Check with your teacher before you properly listen to what I say, but I
think we don't need to know the 2nd law any more, because it relates more to the results using dihybrid crosses and in the new syllabus we only have to cover monohybrid crosses - I
think] .
But anyway, from what I understand it goes like this:
The first law says that each person has 2 factors for one characteristic (two genes for the one phenotype).
So I'll use the example of black hair. Say you have Hh, that means you have the dominant gene H - so you have the black hair, and also the recessive h - which just bums around and does nothing. So you have 2 genes for the one thing.
You also have freckles Ff. ( F being the dominant have freckes one, f being reccesive useless one).

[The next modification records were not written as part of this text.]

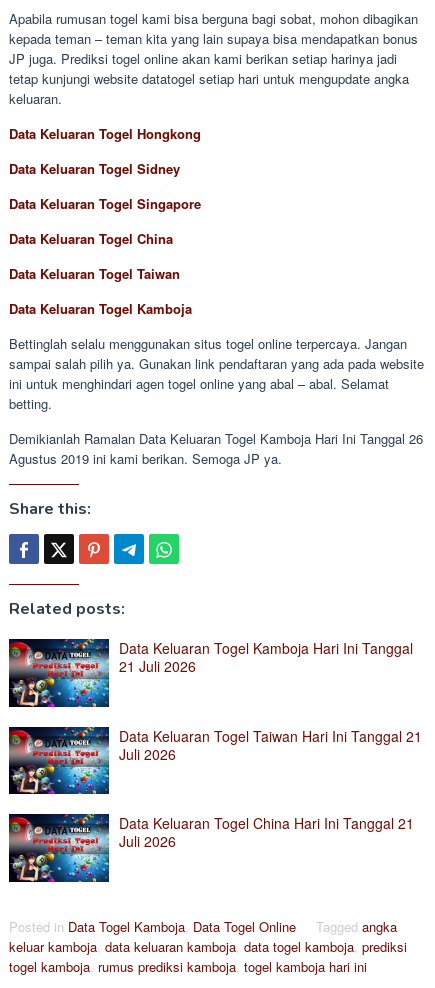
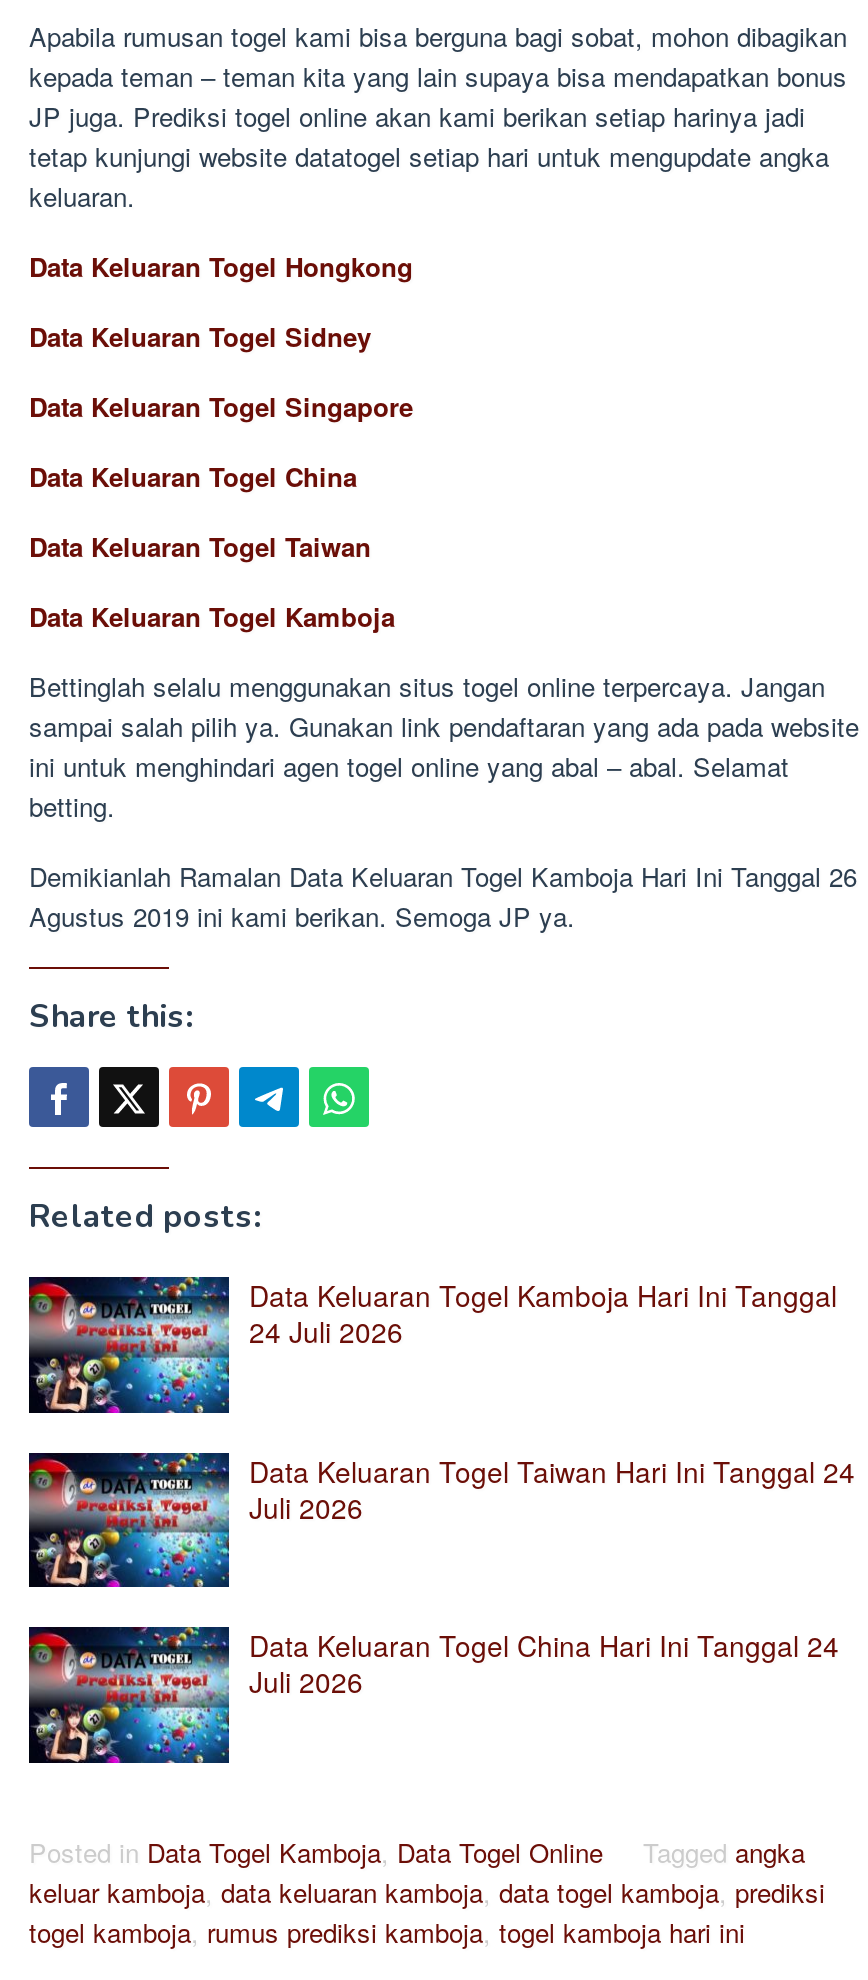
- 21 Juli 2026
+ 24 Juli 2026

- Data Keluaran Togel Taiwan Hari Ini Tanggal 21
+ Data Keluaran Togel Taiwan Hari Ini Tanggal 24

- Data Keluaran Togel China Hari Ini Tanggal 21
+ Data Keluaran Togel China Hari Ini Tanggal 24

Now if your cells are creating gametes (splitting up via meiosis to become sperm/eggs) then each of these cells has Hh, Ff and when they split, each will get one of the two hair genes, and one of the two freckle genes. But when they split, there is no way to tell which goes where -
each pair of factors sort out independantly of others.

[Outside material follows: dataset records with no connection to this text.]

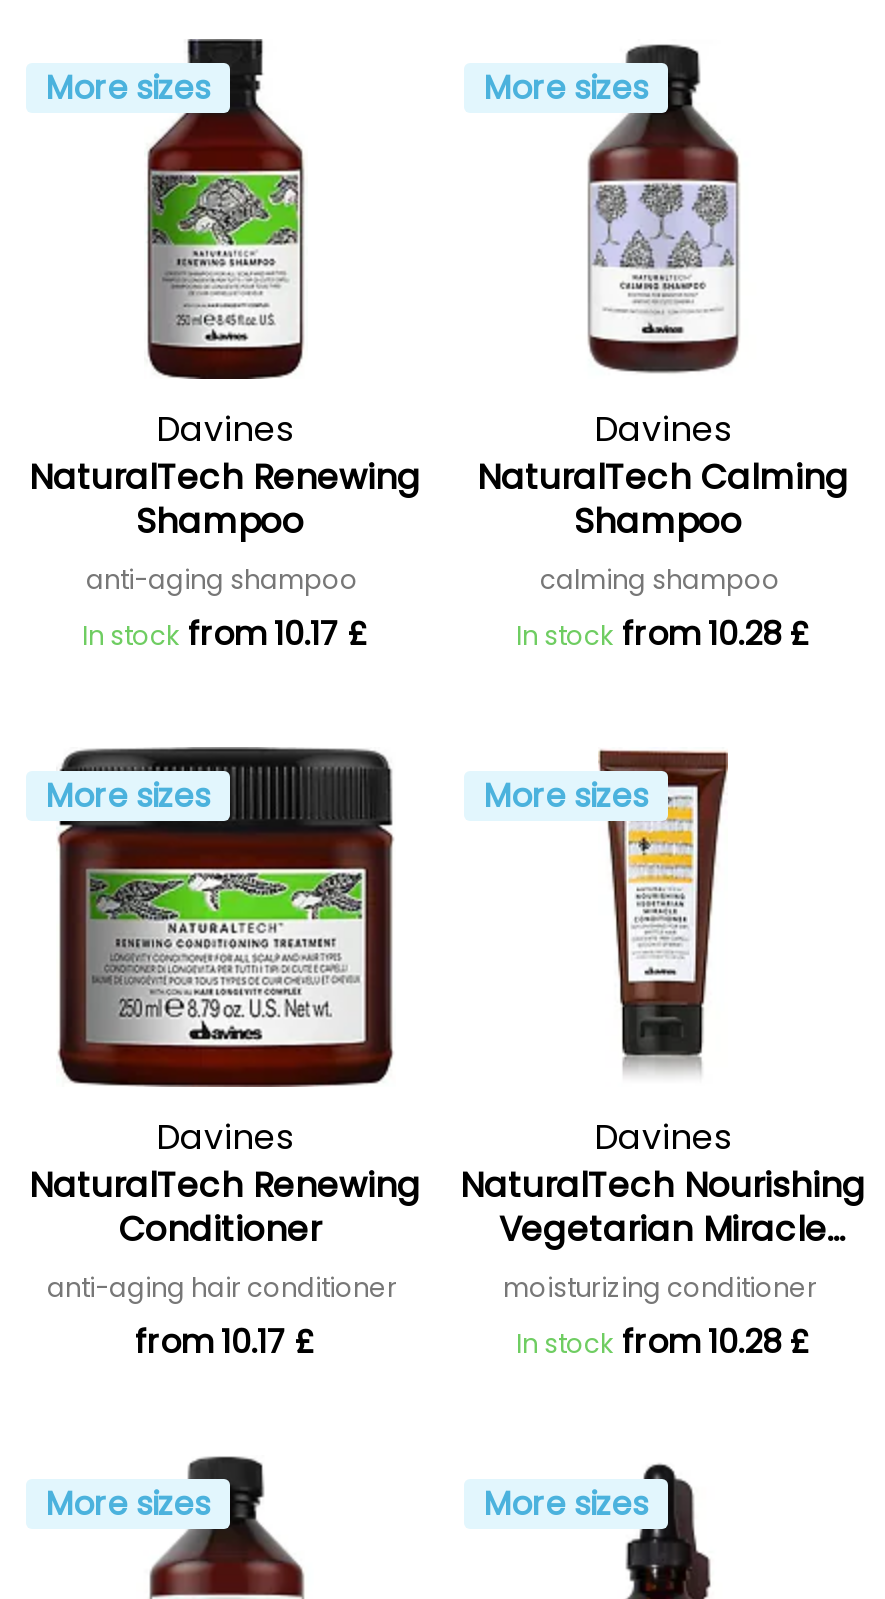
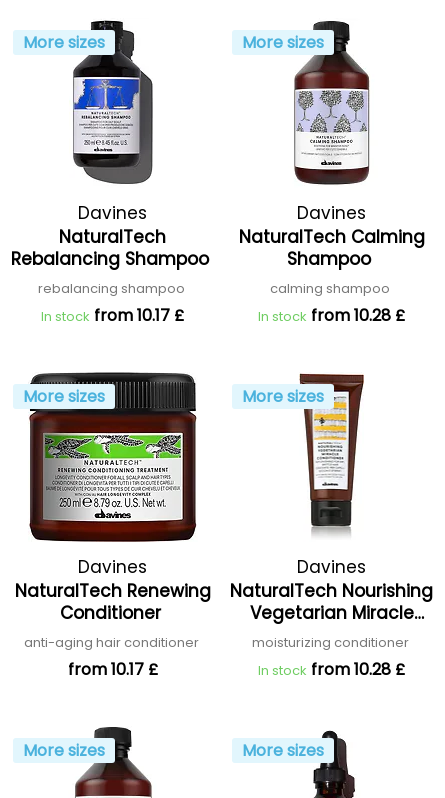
- [image]
- NaturalTech Renewing
- Shampoo
- anti-aging shampoo
+ [image]
+ NaturalTech
+ Rebalancing Shampoo
+ rebalancing shampoo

So the 2 sex cells (actually 4 because of mitosis first, but meh)
could each end up with a h & f, a H & f, a h&F or a H&F, you don't know which H/h will pick which F/f
Essentially, it just says, that there is no way of telling what they'll do, they do it indepently - its not like they buddy up and both the dominants (H and F) will go off together. His experiment showed this because there was no obvious pattern of anything buddying up, it appeared random.
The problem with his 'law' (and also prolly why I
think they trashed it from the syllabus) is that for some genes there
is a pattern, but only some - mostly related ones, so if it was a gene for black hair and a gene for curly hair then they might buddy up when dominant.
Hope this helps
. I tend to ramble and use vague terms (like buddy) but hopefully we don't need to know any of it anyway.